20 C.M.A. 247 | United States Court of Military Appeals | 1971

Opinion of the Court

Quinn, Chief Judge:

Electing trial before a military judge, the accused pleaded guilty to a charge of assault with intent to commit murder, in violation of Article 134, Uniform Code of Military Justice, 10 *248USC § 934. On review, the United States Army Court of Military Review affirmed only findings of guilty of assault with intent to commit voluntary manslaughter and reduced the sentence to include a dishonorable discharge and confinement for eighteen months. In this Court, the accused contends that his plea of guilty should not have been accepted by the judge because it was not predicated upon “a recognition of his own guilt.”

During the inquiry into the accused’s understanding of the elements of the offense charged, he acknowledged that he became “involved” in a fight with Private Carl Carter. Carter “pushed . . . [him] back,” and a “couple of blows” were “thrown.” The accused maintained that from then on he had “no recollection” of what transpired until he found himself “walking down the road.” Later, he learned from others that he had been pulled away from Carter, had left the area to get an M-16 rifle, and then returned and tried to shoot Private James C. Bostic. The accused insisted that he did not “remember” what he had done, but he was “convinced” he had committed the offense attributed to him.
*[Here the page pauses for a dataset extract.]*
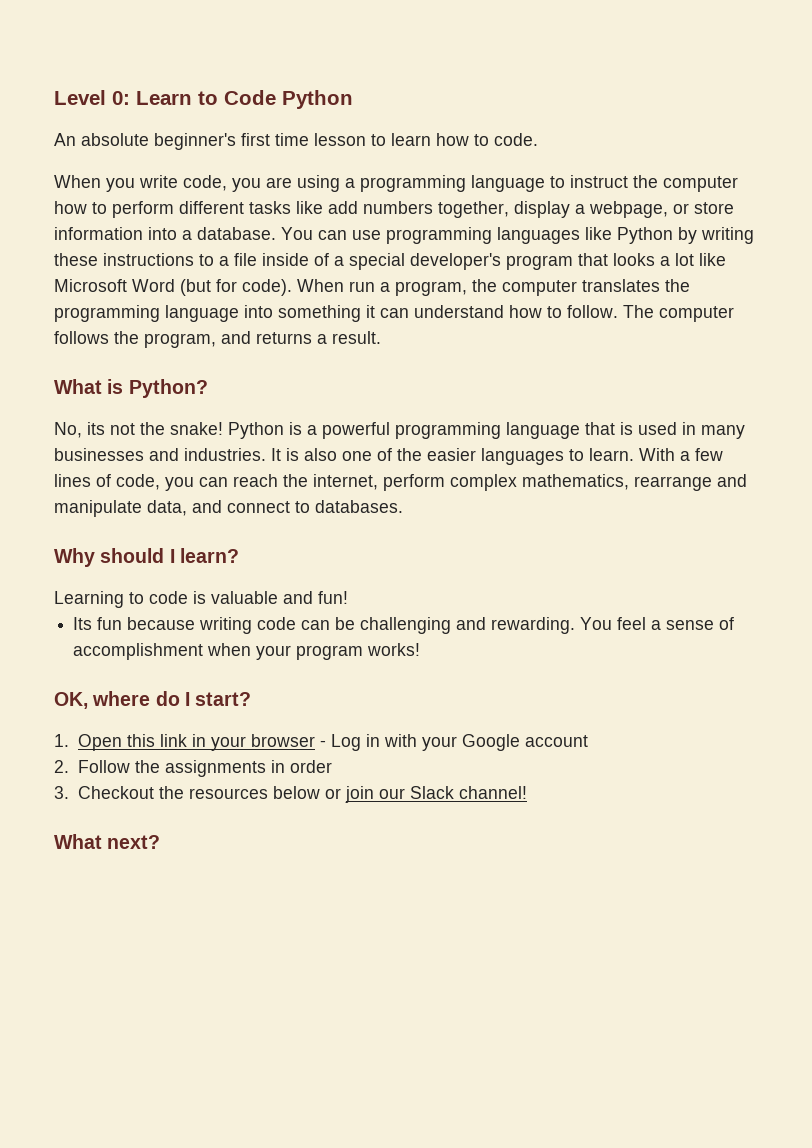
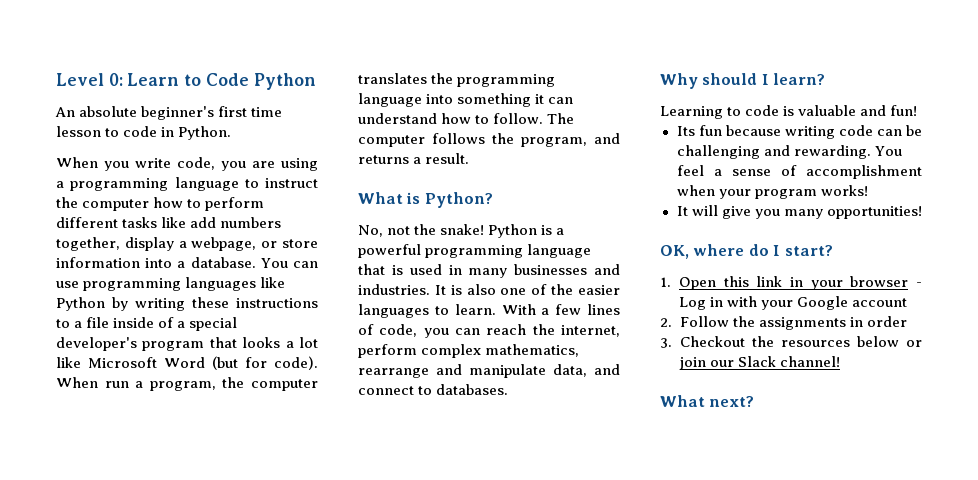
[391,133,538,146] learn how to code. -> [123,126,232,140] code in Python.
[87,422,105,435] its -> (383, 231) none
(421, 649) none -> [676,205,922,219] // It will give you many opportunities!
Additionally, defense counsel informed the judge that the accused had been psychiatri-cally evaluated and was found to be free of any condition that could affect his sanity. A stipulation of facts indicated, as the judge noted, nothing “inconsistent or contrary to the guilty plea.” The accused assured the judge that, despite his inability to recall the assault, he wanted to plead guilty. The judge found affirmatively that the plea of guilty was “voluntarily made . . . with full understanding . . . as to its meaning and effect” and that the accused consciously and knowingly waived his right against self-incrimination, his right to confront the witnesses against him, and his right to trial by a court-martial composed of court members; he accepted the plea of guilty.

A plea of guilty that is inconsistent with the acknowledged facts should not be accepted. See United States v Welker, 8 USCMA 647, 25 CMR 151 (1958); United States v Care, 18 USCMA 535, 40 CMR 247 (1969). The accused’s inability to recall that he engaged in conduct constituting the offense does not, by itself, negate the existence of any essential element of the offense. See United States v Olvera, 4 USCMA 134, 15 CMR 134 (1954); United States v Walker, 20 USCMA 241, 43 CMR 81 (1970). Even a personal belief by an unremembering accused, that he did not commit the offense, does not preclude him from entering a plea of guilty because he is convinced that the strength of the Government’s case against him is such as to make assertion of his right to trial an empty gesture. North Carolina v Alford, decided by the Supreme Court of the United States on November 23, 1970, 39 U. S. Law Week 4001; United States v Hollins, 17 USCMA 542, 38 CMR 340 (1968); cf. United States v Holladay, 16 USCMA 373, 36 CMR 529 (1966).

Here, the accused was fully informed, and demonstrated his understanding, of his rights. He discussed the evidence with his counsel and with witnesses to the offense. Testimony at the Article 32 investigation indicated that he told Bostic he was going to kill him and that he twice pulled the trigger of his weapon, which was pointed at Bostic; fortunately, the weapon did not fire because the magazine had not been fully seated. These circumstances provide a compelling inference of an intent to kill. All the evidence available to the Government was known to, and considered by, the accused and his counsel. There is no hint of coercion or improper inducement in the decision to plead guilty. In such circumstances, the accused cannot “disown his solemn admissions in open court that he committed the act with which he is charged simply because it later develops that the State . . . [might] have had a weaker case” than he originally anticipated. Brady v United States, 397 US 742, 757, 25 L Ed 2d 747, 90 S Ct 1463 (1970).

The decision of the United States *249Army Court of Military Review is affirmed.

Judge Darden concurs. Judge Ferguson concurs in the re-suit.